Account Advances. Advances are transactions other than Purchases that allow you direct access to funds available through your Account. Advances may include Account transactions such as cash advances you obtain directly from us, other participating financial institutions, ATMs, Telephone Transfers, Balance Transfers, or Convenience Checks. Monthly Account statements we issue may refer to Advances as “Advance”, “Cash”, “Cash Advances” or by the product or device you used to obtain an Advance. You may use your Account to obtain cash either by presenting your Card at any bank or other financial institution that accepts the Card or by making a withdrawal of cash at an ATM. We may restrict the amount of the credit limit that is available for Advances. If an Advance limit greater than the percentage available is requested, it will be subject to credit approval. You may be limited in the amount and/or number of Advances you may make on your Account.
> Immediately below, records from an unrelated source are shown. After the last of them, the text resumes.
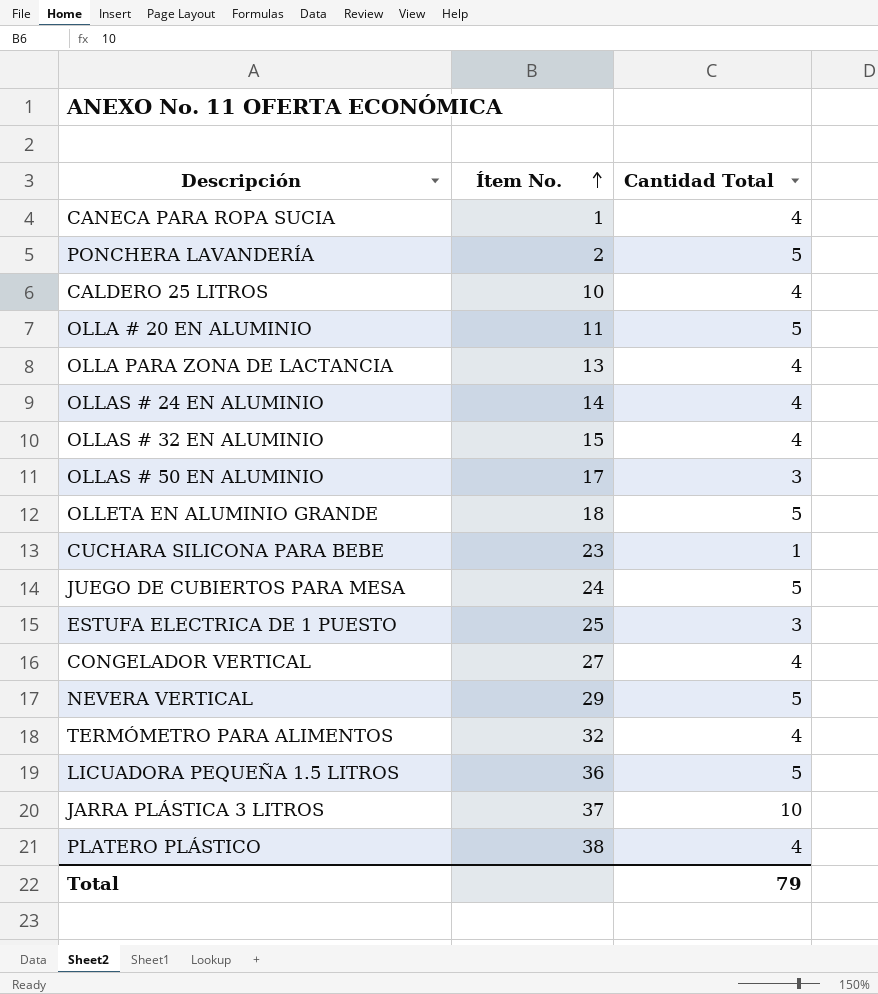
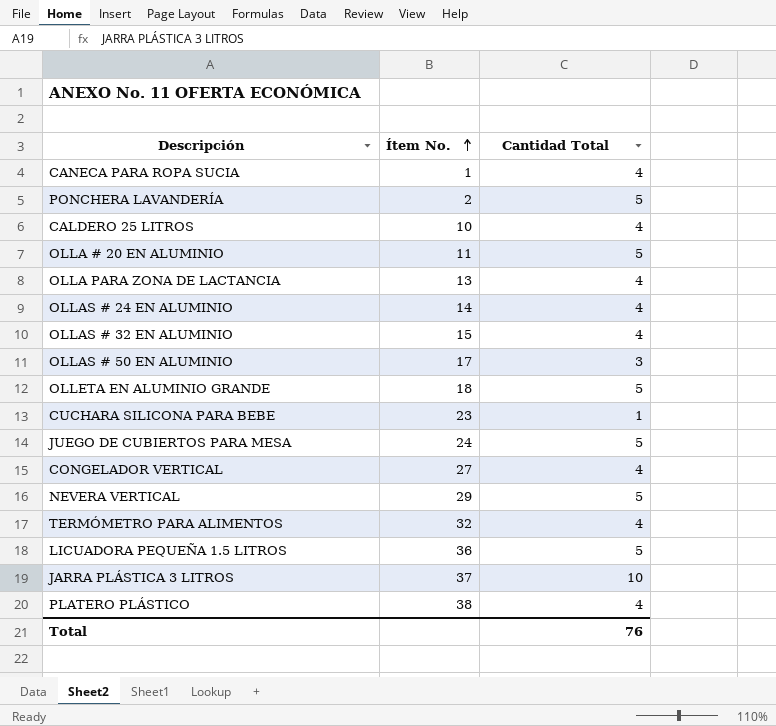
row ESTUFA ELECTRICA DE 1 PUESTO: 25 | 3 -> none
Total | Cantidad Total: 79 -> 76

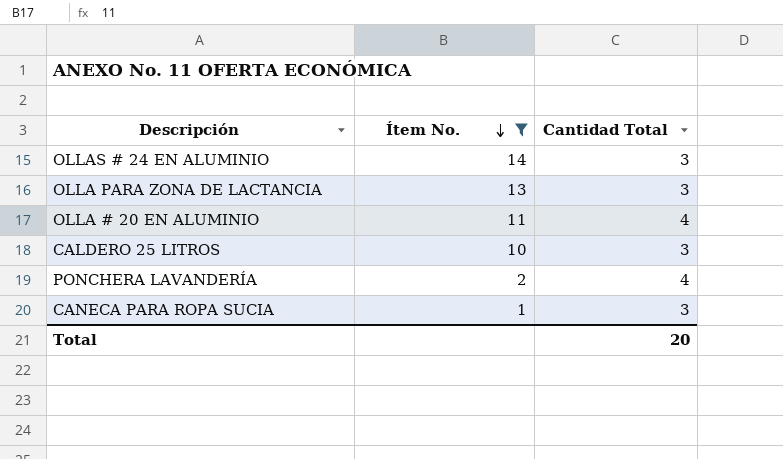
filter: none -> Ítem No. <= 14
row order: Ítem No. ascending -> Ítem No. descending
OLLAS # 24 EN ALUMINIO | Cantidad Total: 4 -> 3
OLLA PARA ZONA DE LACTANCIA | Cantidad Total: 4 -> 3
OLLA # 20 EN ALUMINIO | Cantidad Total: 5 -> 4
CALDERO 25 LITROS | Cantidad Total: 4 -> 3
PONCHERA LAVANDERÍA | Cantidad Total: 5 -> 4
CANECA PARA ROPA SUCIA | Cantidad Total: 4 -> 3
Total | Cantidad Total: 76 -> 20

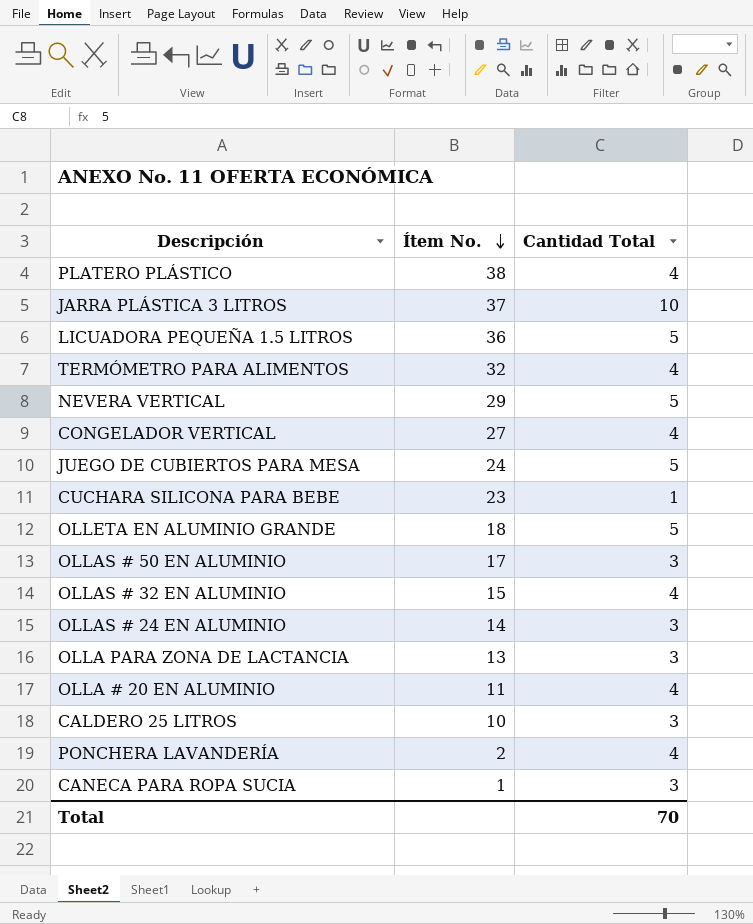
filter: Ítem No. <= 14 -> none
Total | Cantidad Total: 20 -> 70

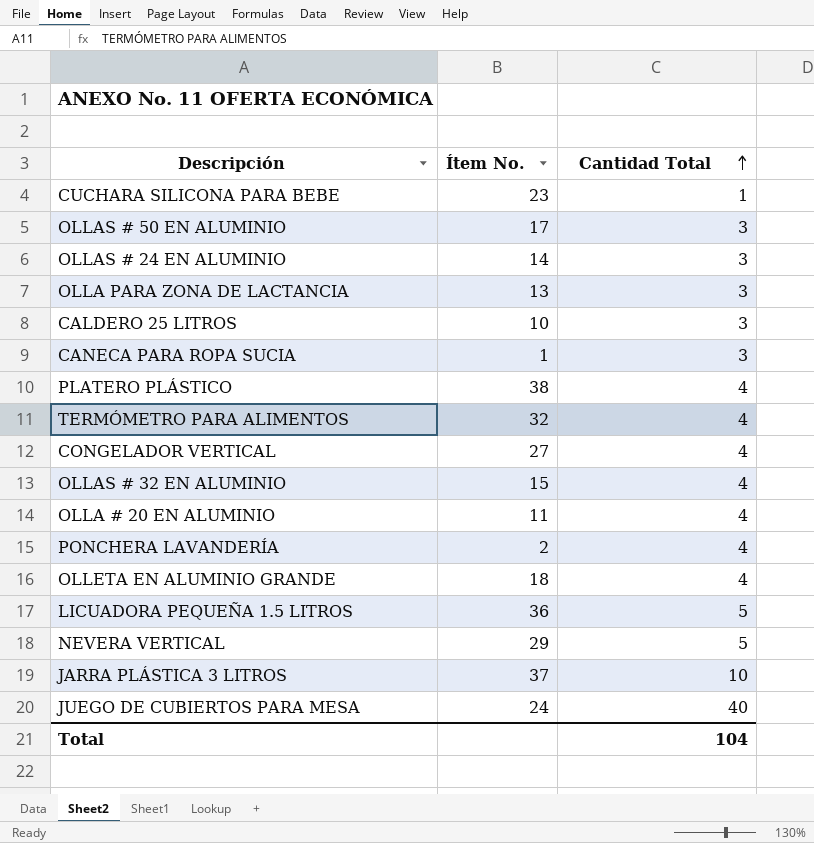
row order: Ítem No. descending -> Cantidad Total ascending
OLLETA EN ALUMINIO GRANDE | Cantidad Total: 5 -> 4
JUEGO DE CUBIERTOS PARA MESA | Cantidad Total: 5 -> 40
Total | Cantidad Total: 70 -> 104

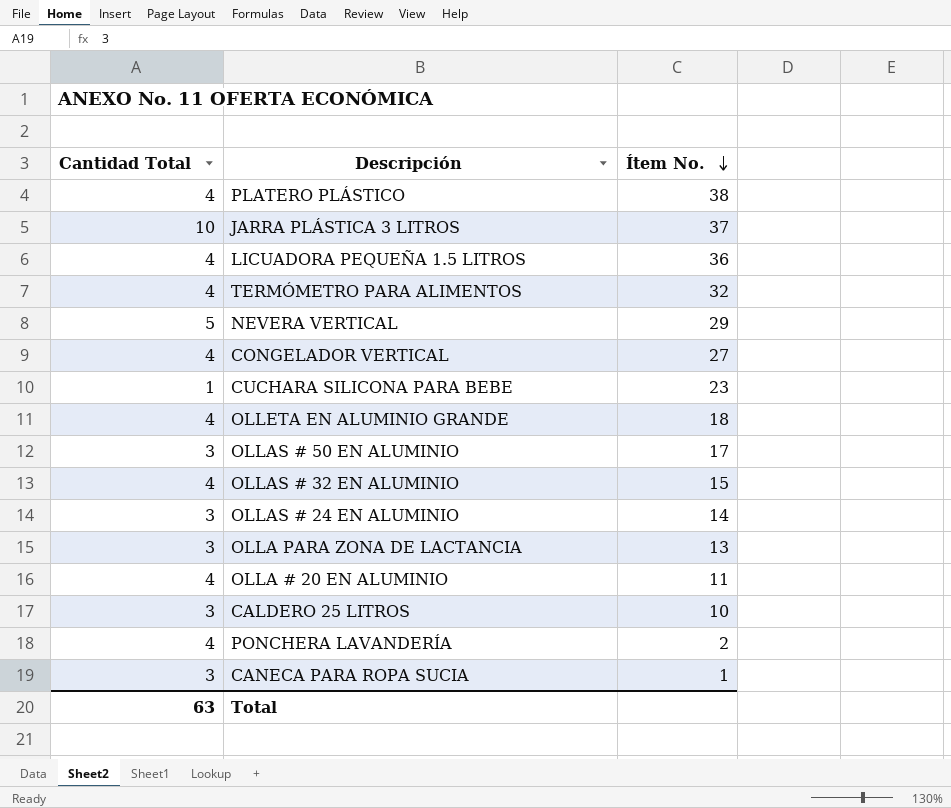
row order: Cantidad Total ascending -> Ítem No. descending
column Cantidad Total | position: 3 -> 1
row JUEGO DE CUBIERTOS PARA MESA: 24 | 40 -> none
LICUADORA PEQUEÑA 1.5 LITROS | Cantidad Total: 5 -> 4
Total | Cantidad Total: 104 -> 63

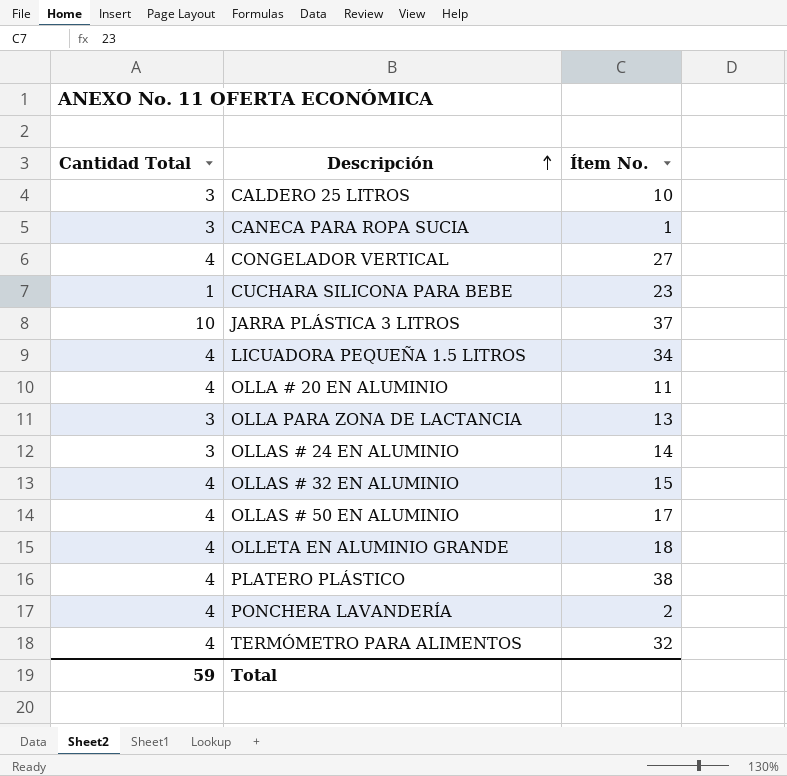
row order: Ítem No. descending -> Descripción ascending
row NEVERA VERTICAL: 5 | 29 -> none
LICUADORA PEQUEÑA 1.5 LITROS | Ítem No.: 36 -> 34
OLLAS # 50 EN ALUMINIO | Cantidad Total: 3 -> 4
Total | Cantidad Total: 63 -> 59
Account Advances. In Factor’s sole discretion, subject to the terms and conditions of this Agreement, Factor may from time to time advance to Client up to seventy-five percent (75.0%) of the aggregate Net Invoice Amount of Domestic Accounts outstanding at the time any such Account Advance is made, except Factor may, in Factor’s sole discretion, advance to Client up to fifty percent (50.0%) of the aggregate Net Invoice Amount of Costco Accounts outstanding at the time any such advance is made, in either case provided that dilution is ten percent (10%) or less on a trailing 12 month basis, less: (1) Any such Accounts that are in Dispute; (2) any such Accounts that are not acceptable to Factor in its sole discretion; (3) the amount of the Reserve; and (4) any interest, fees and other items, actual or estimated, that are chargeable to the Reserve. The Account Advances shall be reduced by a minimum of two percent (2.0%) for every one percent (1.0%) of dilution in excess of ten percent (10.0%). Factor shall not make account advances to Client for Foreign Accounts at any time.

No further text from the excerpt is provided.